# Where do I go from here?



## lostandstuck (Nov 3, 2012)

Hi All!

I have been reading the posts on this forum for a day or so now. I would appreciate any advice on my situation.

We have been married only 2 years, dated for 6 years, know him for 11 (we dated in high school and then broke up and got back together). Over the past month I had noticed him not trying to touch me anymore and overall just felt like he was feeling down. So I asked him if there was something I was doing wrong and he broke down (crying which is rare for him) and told me it wasn't me. So after this things started to feel like they were going back to normal but I still was feeling depressed though I have been feeling depressed for a while and I think this was affecting him. He has also been going through a stressful time at work where he didn't know if he would be let go from his job or not. 

Then early this week I just started feeling all depressed again so I asked him what are we going to do and this is when he brought up the whole divorce because he said he can't make me happy and he isn't happy anymore. I was pretty upset and all I really want is to be with him more and talk through things but he said he can’t do this anymore. After I had left him alone he came to me and asked if I was OK more than a few times. He pretty much told me too that he thinks it best if we are not together because he doesn't want to cheat on me (yet he slept with me the day before). He said he would leave and stay with his dad but I said no I have to leave. He said he still cares about me. Then I went to bed alone and he went downstairs. I didn't think he would come to bed anymore considering what happened but then he came to bed and was crying (again rare) and was saying how he messed up everything. I understand that he can't help how he feels. So I guess am I just dragging this on? Should I just go to my parents? 

Over the past couple of days I have been thinking a lot and I know I still love him. If I leave I think he will think I don’t love him anymore. I feel like I messed up because I was depressed and wasn't doing much with the house and myself so I am probably the reason he doesn't feel in love with me anymore. He said that he felt better when we were dating when he only saw me on the weekends but with our work schedule I usually don't see him unless I stay up on the weekdays. It was just lately I have been off of work because I had to take vacation and have just been home.

Is there no hope for us? He told me he won't change but I know it is me who needs to change but I also know that it may be too late. Why does he still come home every night if he knows I am here? I am just so lost at what to do. Do I ask if we can do counseling? But I don't think he will go for that. 
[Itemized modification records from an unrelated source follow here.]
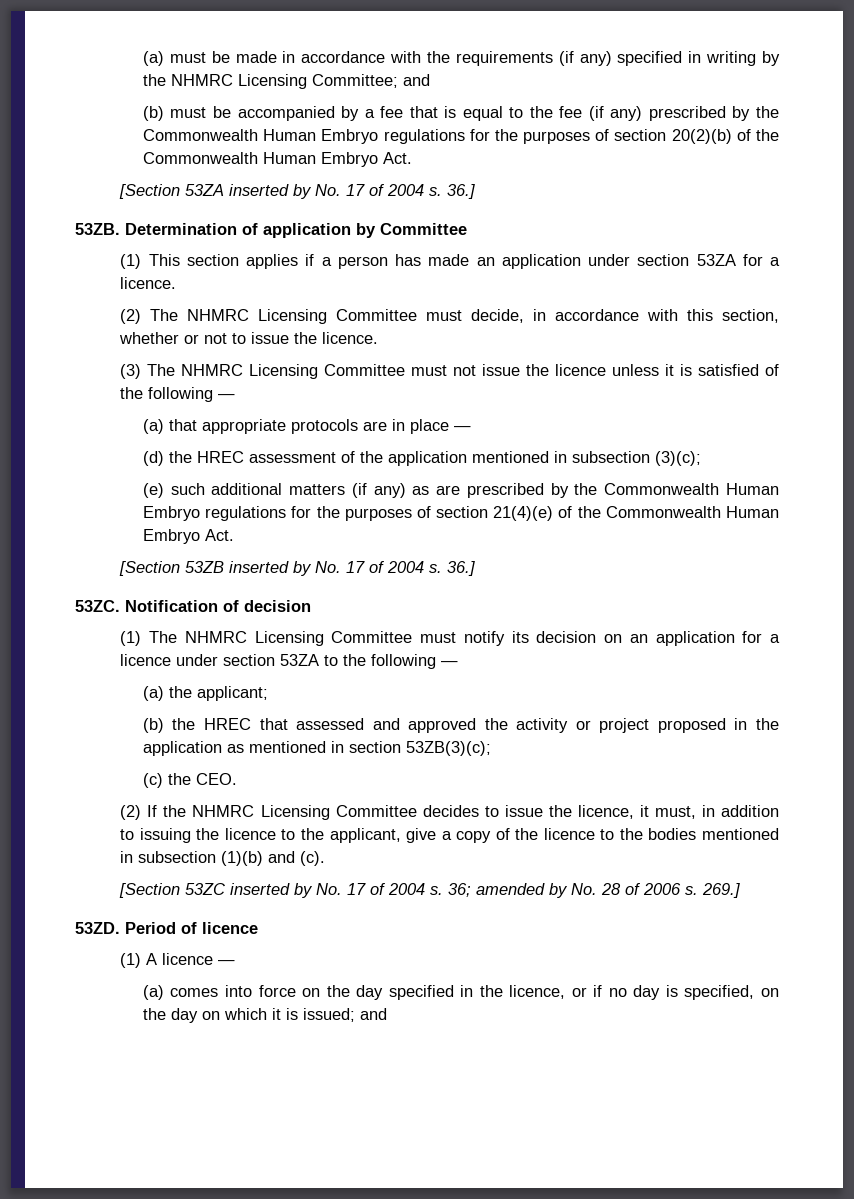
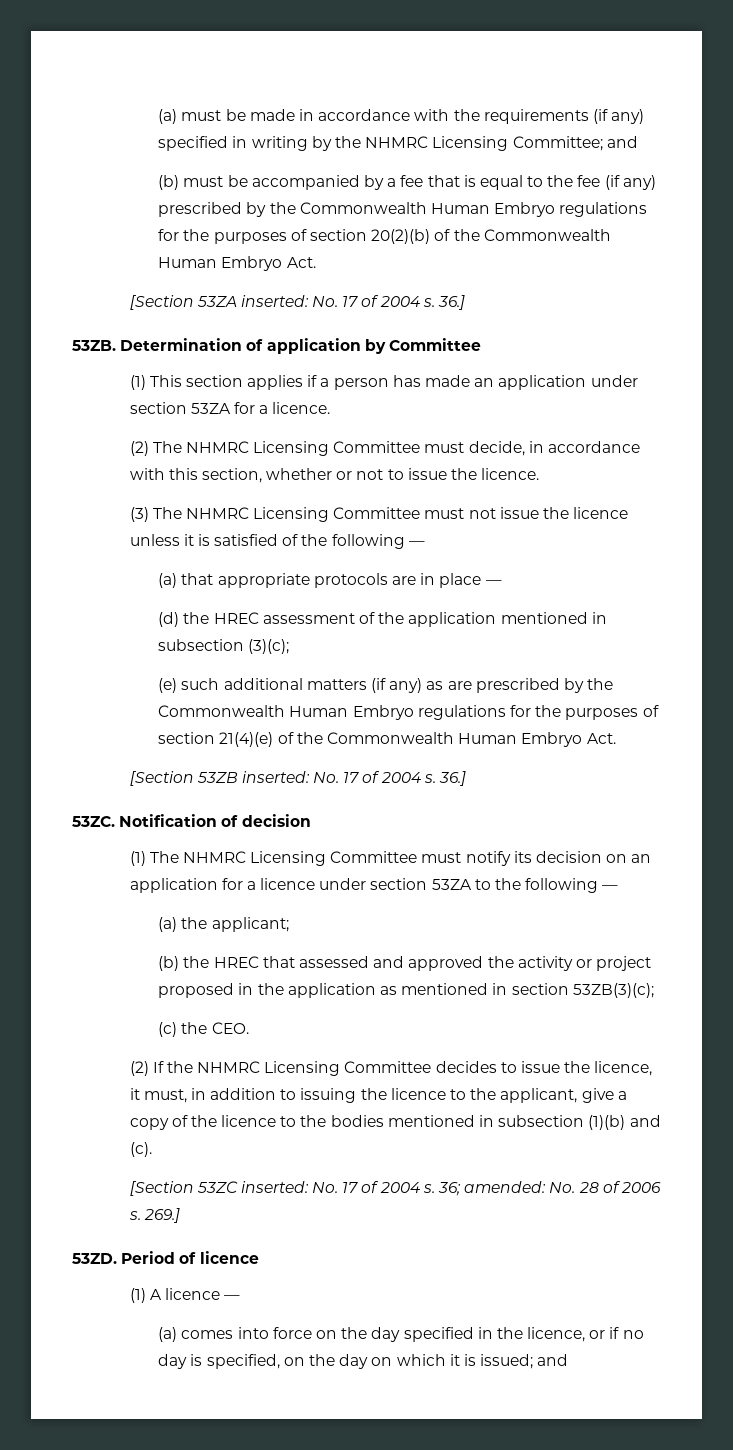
- [Section 53ZA inserted by No. 17 of 2004 s.
+ [Section 53ZA inserted: No. 17 of 2004 s.
- [Section 53ZB inserted by No. 17 of 2004 s.
+ [Section 53ZB inserted: No. 17 of 2004 s.
- [Section 53ZC inserted by No. 17 of 2004 s.
+ [Section 53ZC inserted: No. 17 of 2004 s.
- 36; amended by No. 28 of 2006 s.
+ 36; amended: No. 28 of 2006 s.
If you read all of that thank you! Any advice is appreciated!


----------



## lostandstuck (Nov 3, 2012)

Well even though no one replied here is an update:

I talked to him Saturday morning and said I will stay at my mom's and then he was saying I didn't have to go but I just went for the night. I came back today and asked how he was feeling and if he was set on divorce or wanted to work on it through counseling. He pretty much told me that he doesn't want us anymore. So his decision is final. He hasn't called a lawyer yet but he said he sure this is what he wants. 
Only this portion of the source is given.